A good rule of thumb is that you need 2-2.5g of protein per kg of bodyweight in the UAE if you are working out OR 1-1.5g of protein if you are just dieting.
Good protein sources are: fish, chicken, turkey, ground fed beef & buffalo, seafood, soy.
Carbohydrates are the energy source for your body. You should spread them wisely throughout the day to help with fat loss.
You should consume most of your carbohydrates in the morning or at the time you are most active in the day OR if you are working out – before and after your workout.
They are necessary to keep you feeling energetic and happy.
Good carbohydrate sources are: basmati rice, oatmeal, brown rice, whole grain bread/pasta, vegetables, fruits.
You should avoid artificial sugars as much as possible because they are classified as simple carbohydrates and they release fast into your body and if you aren’t active your body doesn’t know what to do with them so it stores them as extra fat.
Don’t be scared of fats. Fats are essential part of any diet. No matter if you are building muscle or losing weight, fats are important. They are equally as important as carbohydrates.

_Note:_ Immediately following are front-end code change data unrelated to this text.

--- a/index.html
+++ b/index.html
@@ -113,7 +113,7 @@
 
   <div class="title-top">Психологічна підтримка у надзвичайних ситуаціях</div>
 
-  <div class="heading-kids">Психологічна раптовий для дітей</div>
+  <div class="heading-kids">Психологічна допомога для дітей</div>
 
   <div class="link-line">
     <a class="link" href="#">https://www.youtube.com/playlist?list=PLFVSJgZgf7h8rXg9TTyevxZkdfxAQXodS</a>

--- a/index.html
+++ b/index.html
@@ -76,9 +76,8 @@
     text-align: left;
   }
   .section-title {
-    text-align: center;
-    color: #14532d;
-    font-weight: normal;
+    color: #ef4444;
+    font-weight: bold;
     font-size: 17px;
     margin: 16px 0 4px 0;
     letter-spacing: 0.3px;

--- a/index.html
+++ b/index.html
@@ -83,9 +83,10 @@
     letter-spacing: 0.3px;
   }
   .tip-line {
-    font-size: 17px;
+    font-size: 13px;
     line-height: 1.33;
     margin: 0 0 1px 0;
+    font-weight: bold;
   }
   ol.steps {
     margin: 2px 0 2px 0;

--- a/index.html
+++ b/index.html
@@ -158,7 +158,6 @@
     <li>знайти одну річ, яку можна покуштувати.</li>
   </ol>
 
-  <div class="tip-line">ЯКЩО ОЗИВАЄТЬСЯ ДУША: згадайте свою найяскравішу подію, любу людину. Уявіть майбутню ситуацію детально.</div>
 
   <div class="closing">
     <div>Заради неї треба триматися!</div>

There are two main types of fats: saturated and unsaturated fats. Your diet should consist of both of them although you should keep your saturated fat intake low.

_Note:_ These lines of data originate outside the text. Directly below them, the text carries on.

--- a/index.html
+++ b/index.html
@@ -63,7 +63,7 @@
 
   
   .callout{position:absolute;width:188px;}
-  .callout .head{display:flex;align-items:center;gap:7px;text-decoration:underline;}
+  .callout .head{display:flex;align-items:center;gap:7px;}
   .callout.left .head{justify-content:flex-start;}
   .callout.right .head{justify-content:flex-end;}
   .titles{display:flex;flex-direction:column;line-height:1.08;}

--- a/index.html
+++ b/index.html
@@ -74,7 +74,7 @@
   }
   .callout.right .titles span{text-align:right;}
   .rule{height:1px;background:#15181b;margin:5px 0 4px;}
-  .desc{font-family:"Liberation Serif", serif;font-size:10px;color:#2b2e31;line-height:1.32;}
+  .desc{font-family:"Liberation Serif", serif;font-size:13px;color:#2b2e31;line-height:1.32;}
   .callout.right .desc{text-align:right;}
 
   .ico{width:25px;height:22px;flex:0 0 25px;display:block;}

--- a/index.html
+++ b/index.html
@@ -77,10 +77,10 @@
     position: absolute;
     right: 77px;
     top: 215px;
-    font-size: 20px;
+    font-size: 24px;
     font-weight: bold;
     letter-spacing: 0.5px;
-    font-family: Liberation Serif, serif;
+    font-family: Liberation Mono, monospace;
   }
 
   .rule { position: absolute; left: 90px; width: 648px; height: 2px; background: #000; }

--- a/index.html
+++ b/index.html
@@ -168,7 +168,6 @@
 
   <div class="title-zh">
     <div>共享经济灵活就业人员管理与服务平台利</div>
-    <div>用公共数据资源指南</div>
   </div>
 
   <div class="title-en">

It’s a major fuel source for your body (meaning it provides a lot of calories) and also the main way you store energy.
You need healthy fat to help you absorb certain nutrients, such as fat-soluble vitamins (vitamins A, D, E and K) and antioxidants. Fat is important in giving your cells structure.
Omega-3 fats, a type of unsaturated fat, are important for optimum nerve, brain and heart function.
One type of fat you don’t need is Trans fats, an artificial kind of fat found in partially hydrogenated oils.
As we mentioned above. Training at home in Dubai or Abu Dhabi for Weight loss and fat loss are different things.
Yes, you can lose weight without training but it will take you more time to lose the weight and it might not provide the results you are looking for.
There are studies that show losing fat weight can help reduce your fitness of heart disease, diabetes and more.
When you combine fat lot training along with following a great diet you get the best of both worlds, your weight will go down ‘and’ you’ll be working on improving your physique too.
Diets in Abu Dhabi and Dubai can be great if your goal is simply to lose weight. If you want to lose fat and tone up your body too then a great nutrition plan and PT program is the best way to go.
So, what are the best exercise methods which will actually help you burn fat faster?
Weight loss in Dubai and Abu Dhabi is not the same as fat loss.
If you want to lose fat you should have a detailed nutrition plan for what to eat to eliminate muscle loss as much as possible and maximize fat loss.
If you just want to lose weight, just to see that number on the scale go down and not be concerned about losing precious muscle then a simple calorie deficit would be ideal. Although this option isn’t healthy it works. Is up to you to decide if you want the healthy, fit lifestyle or you just want to be skinny.
Healthy eating in the UAE doesn’t need to be difficult. If you seek the right advice from a professional male or female personal trainer in your area of Dubai, Abu Dhabi or Sharjah the process is simplified.
The UAE Personal Trainers website has made the entire process of finding the best male or female PT in your local area so simple. You can easily and quickly find personal trainers, sports coaches, swimming teachers and more.